There is some evidence that exercises may prevent or control the symptoms of carpal tunnel syndrome. Another good discussion of the technical aspects of the reducing the risks of carpal tunnel syndrome suggests that wrist position may contribute to the problem. Workplace ergonomics have long been thought to be a contributing factor and alteration of the worksite is a must for patients doing any type of repetitive work.

If these simple measures fail to control your symptoms an injection of cortisone into the carpal tunnel may be suggested. This medication will decrease the swelling of the tenosynovium and may give temporary relief of symptoms. It is used not only to treat the problem, but serves to aid in diagnosis. If you don't get even temporary relief from the injection, it may be a sign that other problems exist that are causing the carpal tunnel symptoms. There is also a newer way to get cortisone medications down into the carpal tunnel. Iontophresis is a technique where an electrical current is used to move the molecules of the medication through the skin down into the carpal tunnel. It is less painful than an injection, but is probably not as effective.

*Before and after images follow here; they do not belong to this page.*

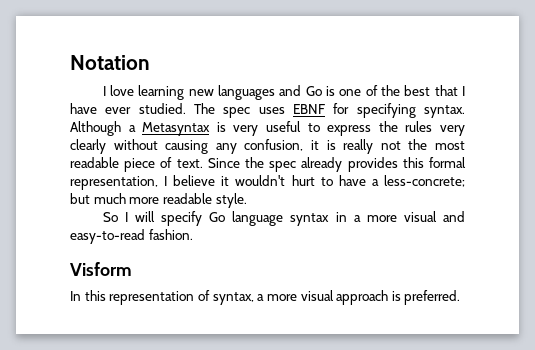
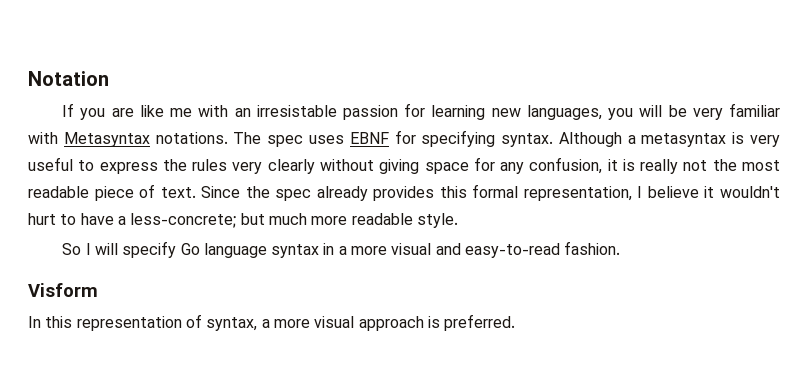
[102,85,466,100] [70,103,186,114] I love learning new languages and Go is one of the best that I have ever studied. -> [62,103,780,120] [28,132,228,147] If you are like me with an irresistable passion for learning new languages, you will be very familiar with Metasyntax notations.
[142,122,211,136] Metasyntax -> [641,133,727,147] metasyntax
[165,140,209,154] causing -> [379,157,495,174] giving space for

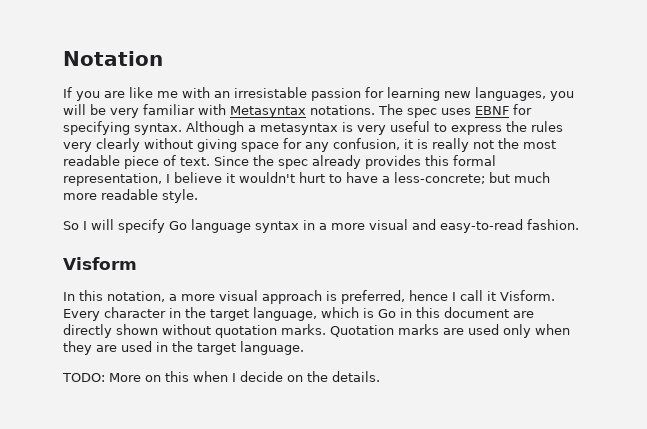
[76,314,258,331] representation of syntax, -> [107,291,165,302] notation,
[444,314,516,331] preferred. -> [341,290,555,304] [63,307,534,321] [63,324,570,338] [63,341,304,355] [62,371,380,382] preferred, hence I call it Visform. Every character in the target language, which is Go in this document are directly shown without quotation marks. Quotation marks are used only when they are used in the target language. // TODO: More on this when I decide on the details.

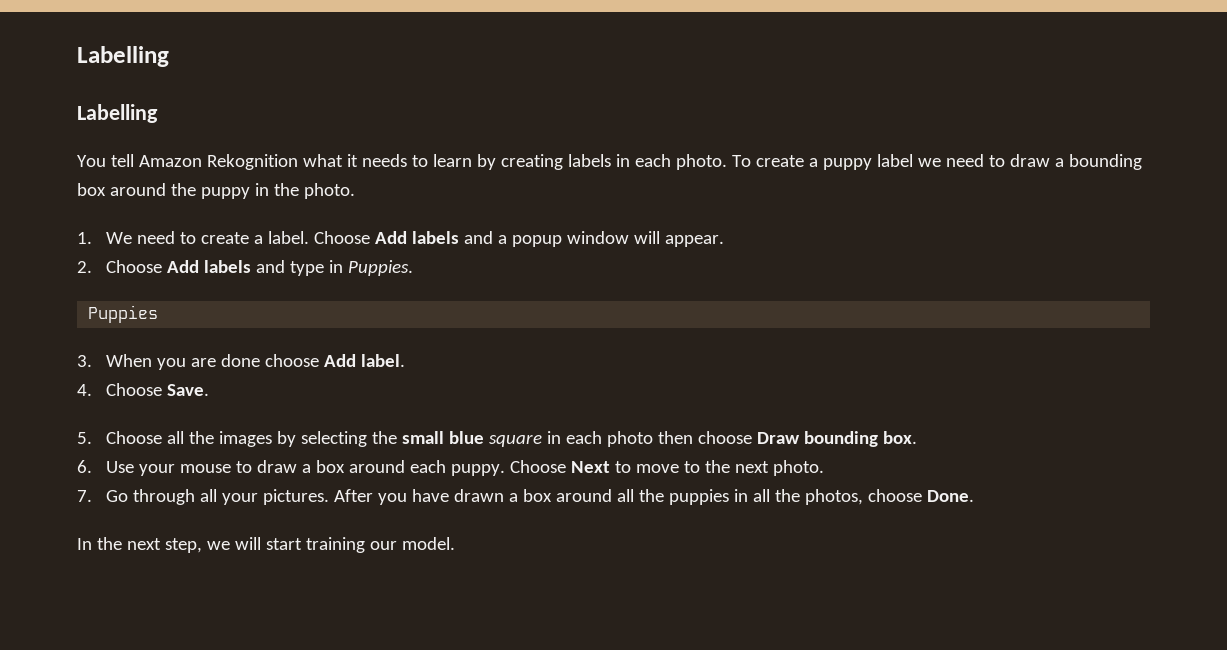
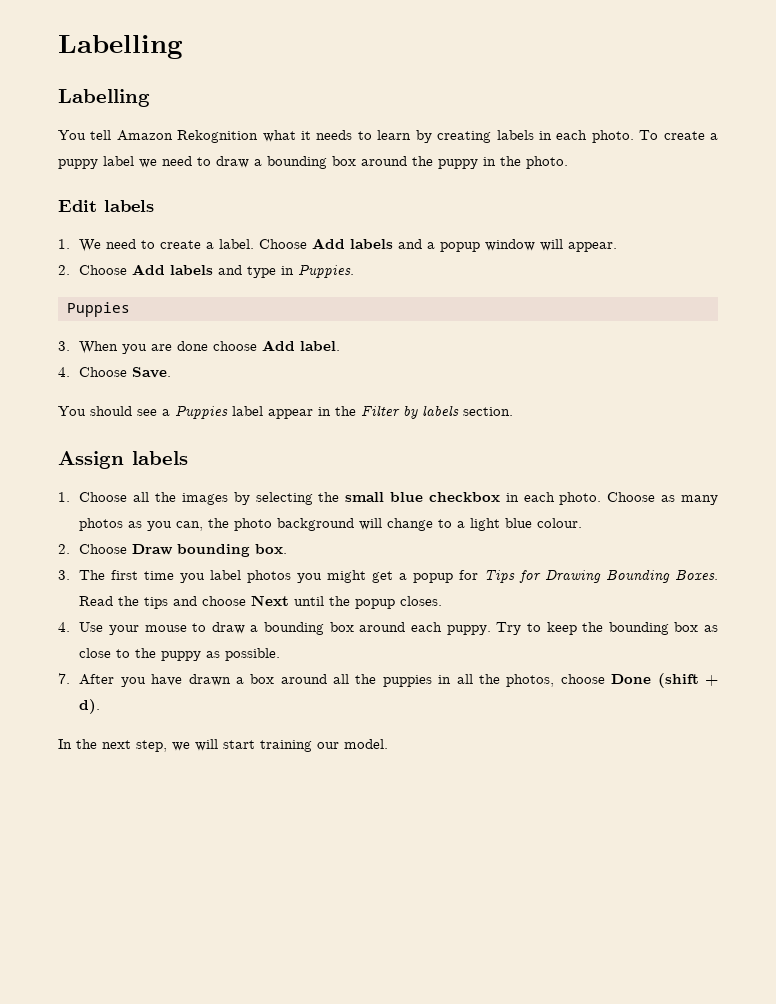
(355, 191) none -> [58,200,154,212] // Edit labels
[77,432,92,444] 5. -> [58,405,513,419] [58,451,188,469] [58,492,70,502] You should see a Puppies label appear in the Filter by labels section. // Assign labels // 1.
[488,431,917,447] [77,460,92,473] square in each photo then choose Draw bounding box. // 6. -> [428,492,719,505] [79,518,583,531] [58,544,288,557] [58,569,718,583] [79,595,443,609] [58,622,70,632] checkbox in each photo. Choose as many photos as you can, the photo background will change to a light blue colour. // 2. Choose Draw bounding box. // 3. The first time you label photos you might get a popup for Tips for Drawing Bounding Boxes. Read the tips and choose Next until the popup closes. // 4.
(311, 468) none -> [264,622,325,635] bounding
[509,460,824,476] [77,489,329,505] Choose Next to move to the next photo. // 7. Go through all your pictures. -> [496,622,719,635] [79,648,281,661] [58,673,70,684] Try to keep the bounding box as close to the puppy as possible. // 7.
[926,490,974,502] Done. -> [611,673,718,688] [79,699,101,714] Done (shift + d).

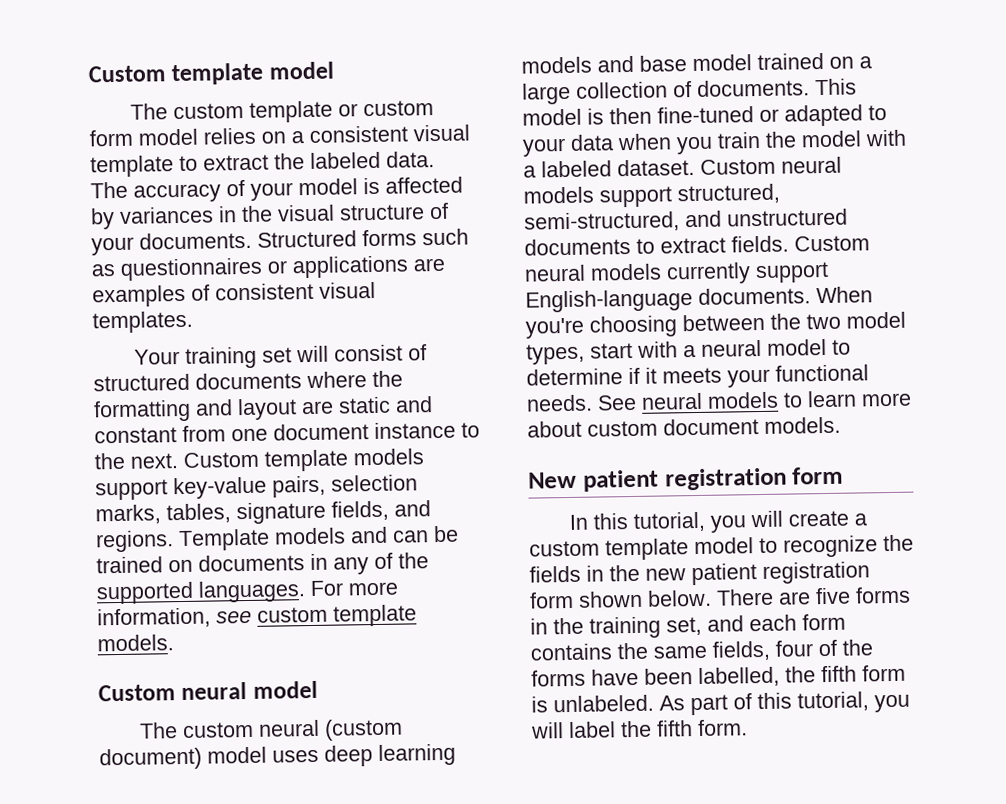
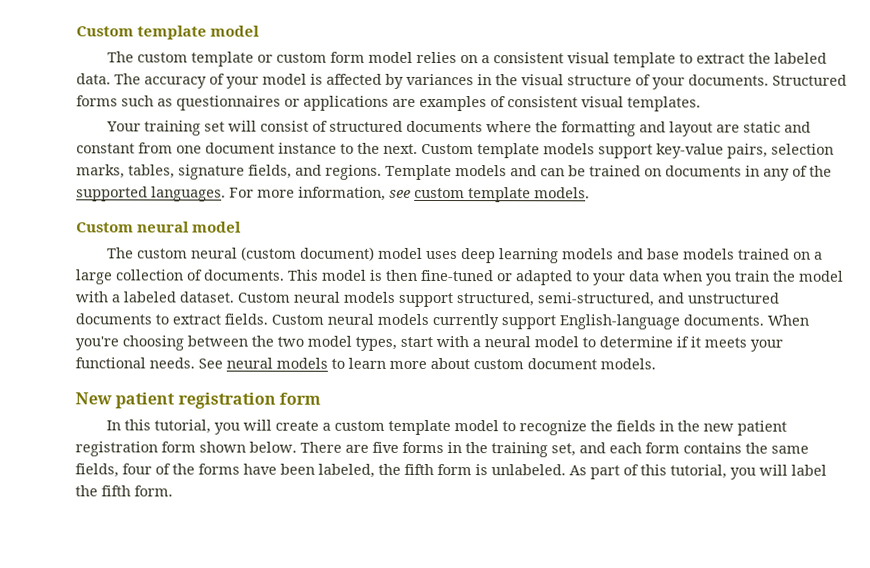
[692,54,752,72] model -> [682,248,735,260] models
[698,666,780,687] labelled, -> [318,463,375,478] labeled,

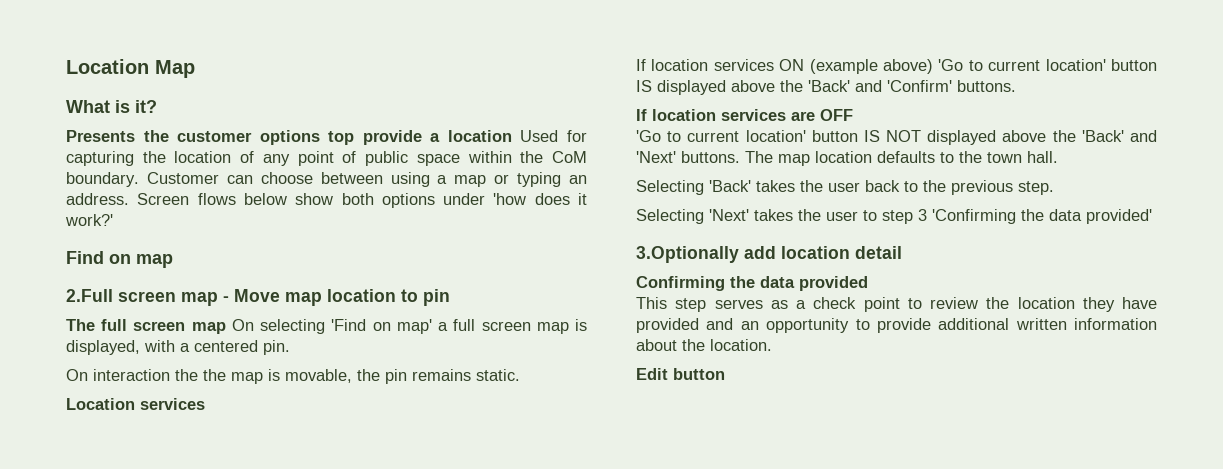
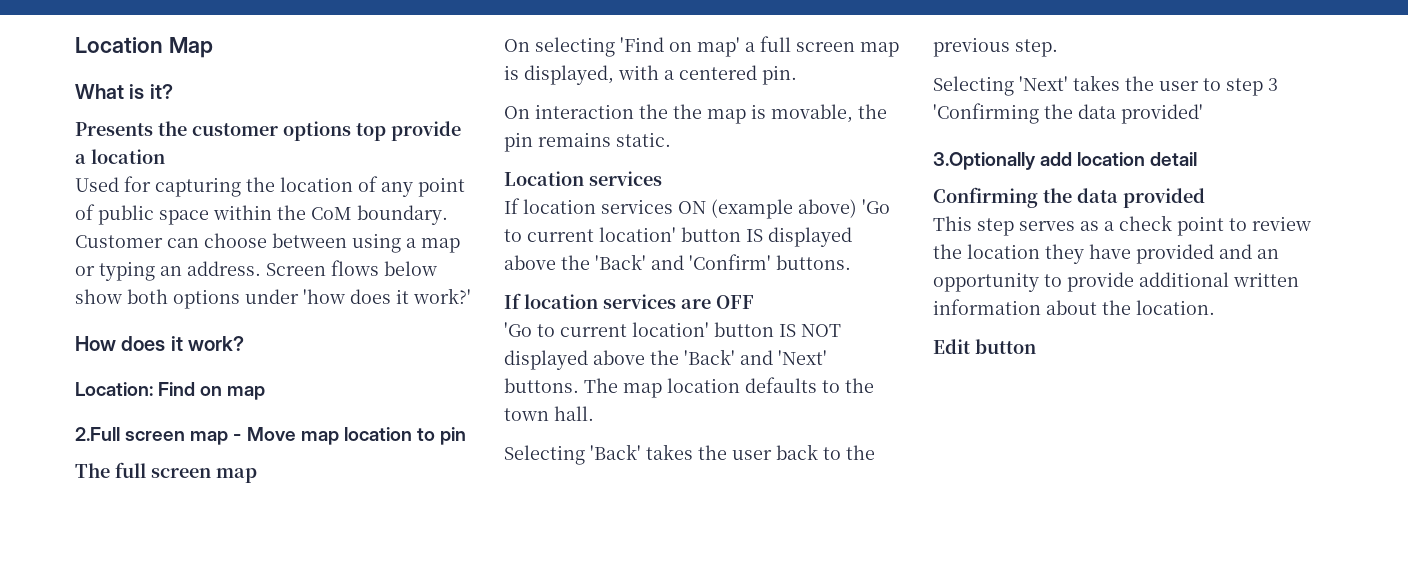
(512, 136) none -> (165, 156) //
(113, 220) none -> [75,336,245,351] [75,382,153,396] How does it work? // Location:
(226, 328) none -> (257, 475) //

Treatment: Surgical Treatment
If all of the previous treatments fail to control the symptoms of carpal tunnel syndrome, surgery may be required to reduce the pressure on the median nerve. There are several different surgical procedures designed to relieve pressure on the median nerve. The most common are the traditional open incision technique described below, and the newer Endoscopic Carpal Tunnel Release using a smaller incision and a fiberoptic TV camera to help see inside the carpal tunnel.

Basic Steps in Open Carpal Tunnel Release
Step 1: A small incision, usually less than 2 inches, is made in the palm of the hand. In some severe cases, the incision needs to be extended into the forearm another 1/2 inch or so.

Step 2: After the incision is made through the skin, a structure called the palmar fascia is visible. An incision is made through this material as well, so that the constricting element, the transverse carpal ligament, can be seen.

Step 3: Once the transverse carpal ligament is visible, it is cut with either a scalpel or scissors, while making sure that the median nerve is out of the way and protected.

Step 4: Once the transverse carpal ligament is cut, the pressure is relieved on the median nerve.

Step 5: Finally, the skin incision is sutured. At the end of the procedure, only the skin incision is repaired. The transverse carpal ligament remains open and the gap is slowly filled by scar tissue.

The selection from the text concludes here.